• [PROBLEM DETAILS] Look through the records below and collect all lines that hold the string "Addressing".

* * * * * * *

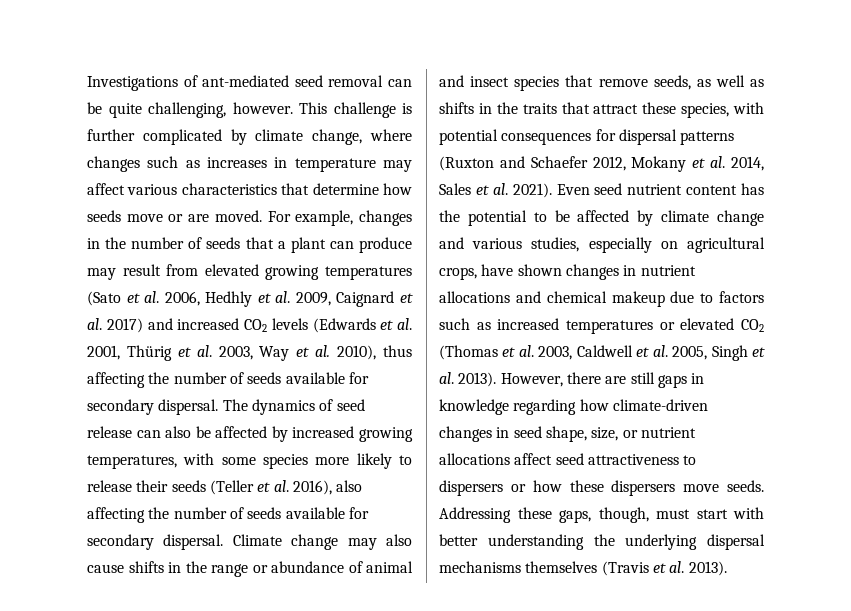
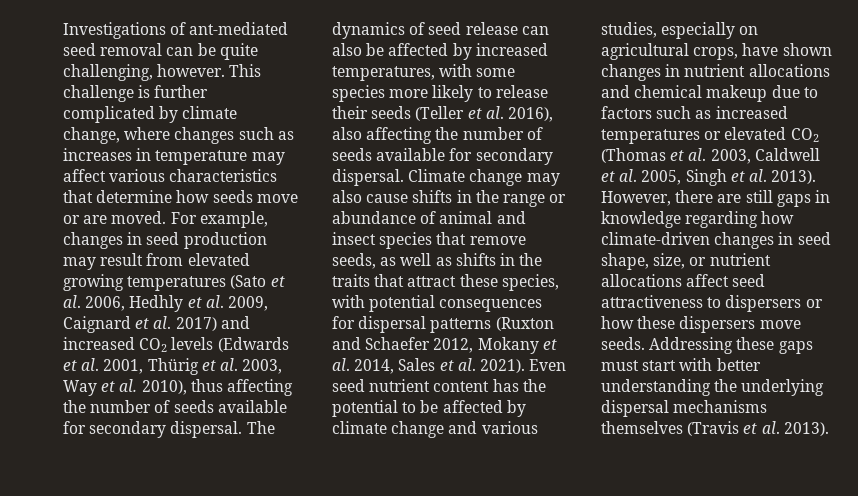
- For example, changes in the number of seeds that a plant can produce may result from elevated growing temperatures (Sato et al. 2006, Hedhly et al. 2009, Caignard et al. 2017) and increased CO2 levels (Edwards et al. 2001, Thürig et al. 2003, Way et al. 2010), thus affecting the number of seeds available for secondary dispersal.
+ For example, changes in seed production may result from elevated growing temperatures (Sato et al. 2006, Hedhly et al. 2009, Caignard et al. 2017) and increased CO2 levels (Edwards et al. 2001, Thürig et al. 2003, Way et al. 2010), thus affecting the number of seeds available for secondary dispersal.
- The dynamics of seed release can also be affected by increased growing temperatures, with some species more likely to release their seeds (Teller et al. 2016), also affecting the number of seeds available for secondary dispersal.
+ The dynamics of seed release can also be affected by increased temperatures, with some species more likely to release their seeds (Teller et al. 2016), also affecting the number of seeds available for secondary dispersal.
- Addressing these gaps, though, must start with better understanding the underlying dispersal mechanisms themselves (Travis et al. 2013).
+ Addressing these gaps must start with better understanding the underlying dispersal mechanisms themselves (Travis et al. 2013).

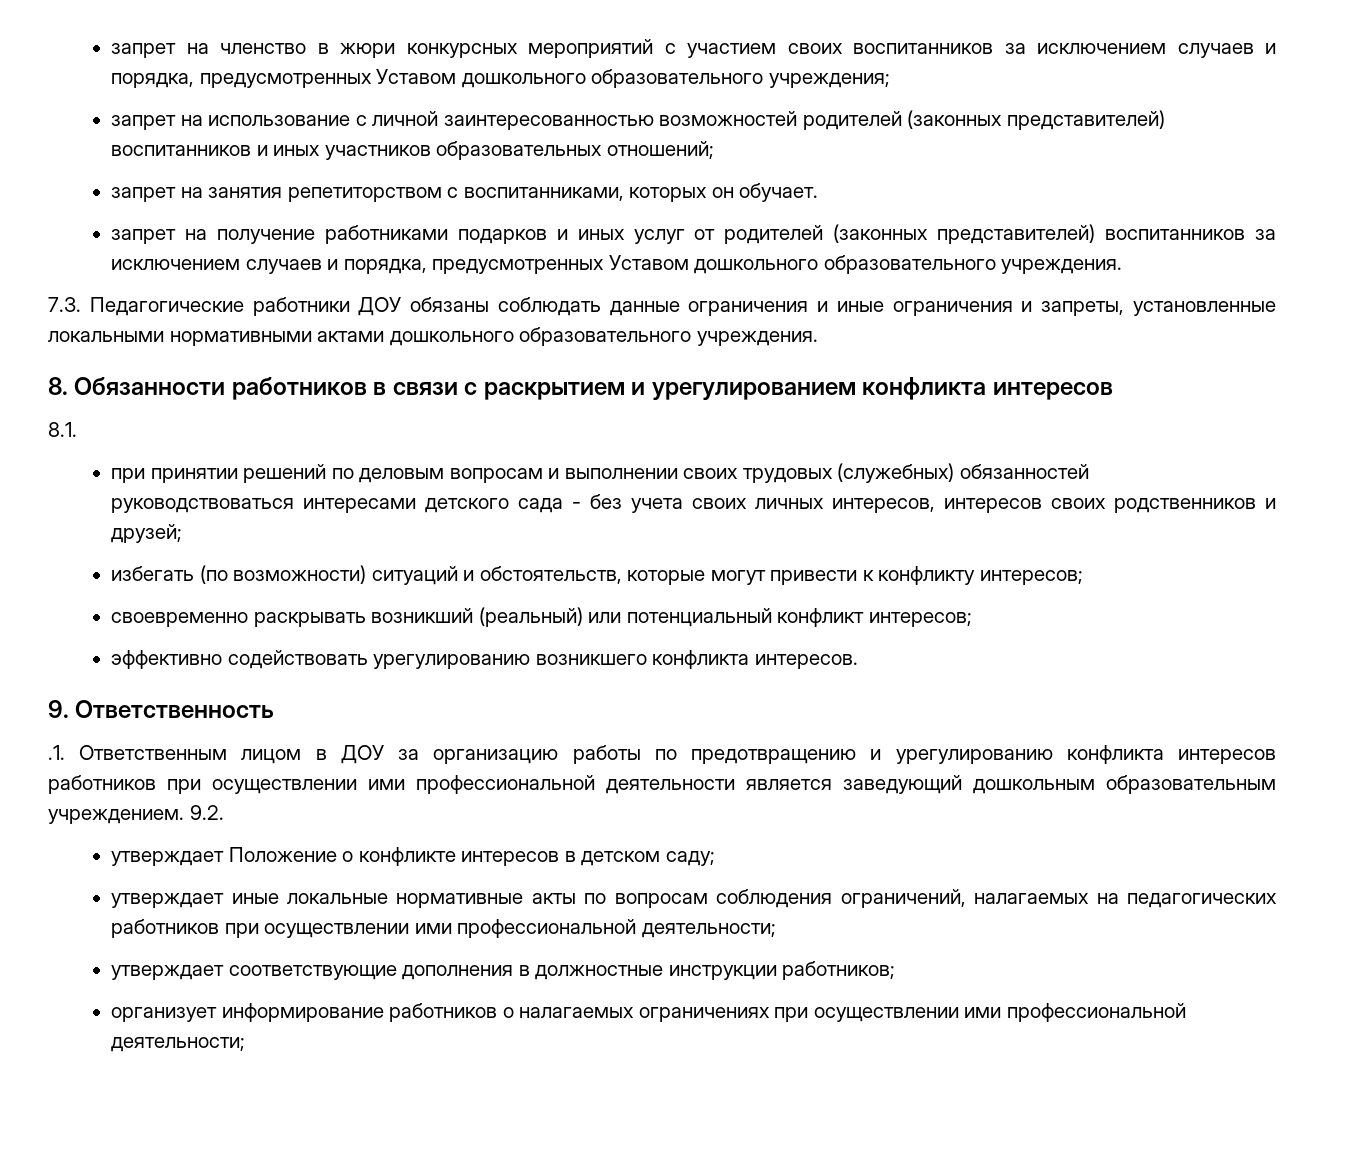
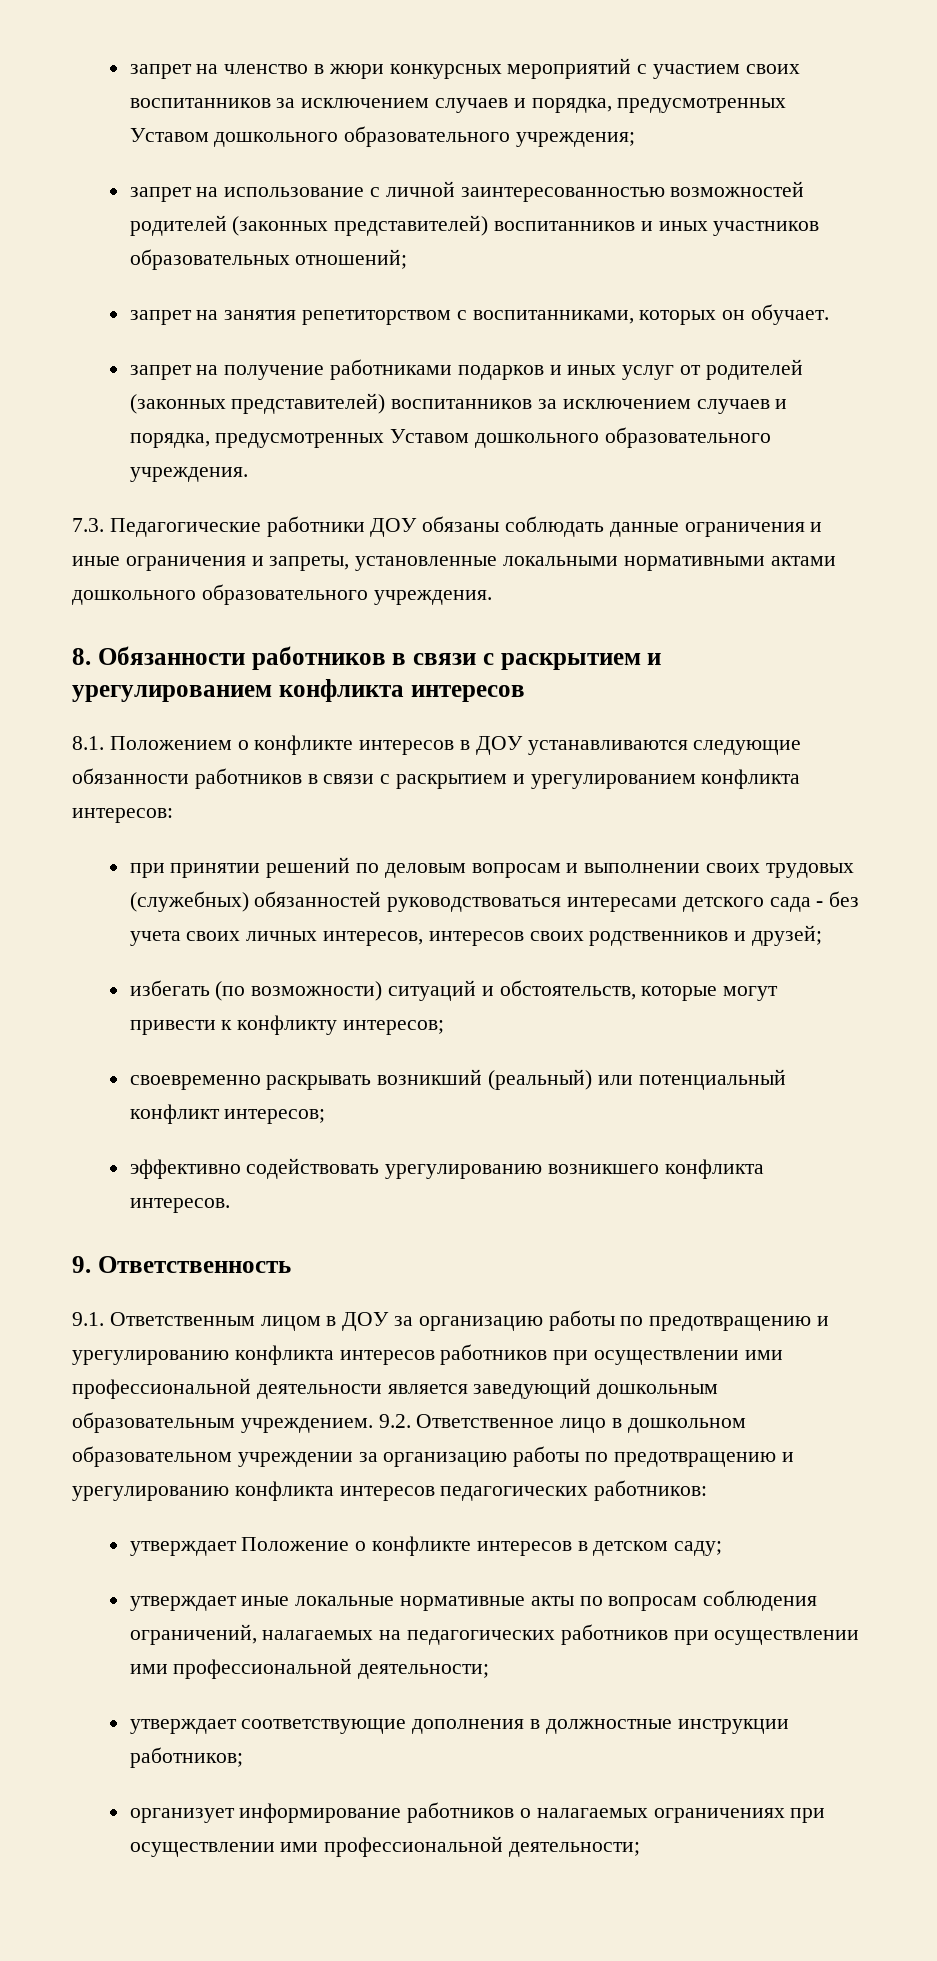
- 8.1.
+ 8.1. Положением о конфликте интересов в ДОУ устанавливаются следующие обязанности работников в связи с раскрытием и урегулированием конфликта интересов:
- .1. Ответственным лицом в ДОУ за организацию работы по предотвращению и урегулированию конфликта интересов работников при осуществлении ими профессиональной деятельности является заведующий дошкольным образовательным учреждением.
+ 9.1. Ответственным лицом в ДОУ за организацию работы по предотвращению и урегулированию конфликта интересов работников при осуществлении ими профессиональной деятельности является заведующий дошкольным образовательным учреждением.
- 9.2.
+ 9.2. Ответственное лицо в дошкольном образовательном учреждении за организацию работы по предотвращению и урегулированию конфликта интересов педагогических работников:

* * * * * * *

• [SOLUTION BELOW]
- Addressing these gaps, though, must start with better understanding the underlying dispersal mechanisms themselves (Travis et al. 2013).
+ Addressing these gaps must start with better understanding the underlying dispersal mechanisms themselves (Travis et al. 2013).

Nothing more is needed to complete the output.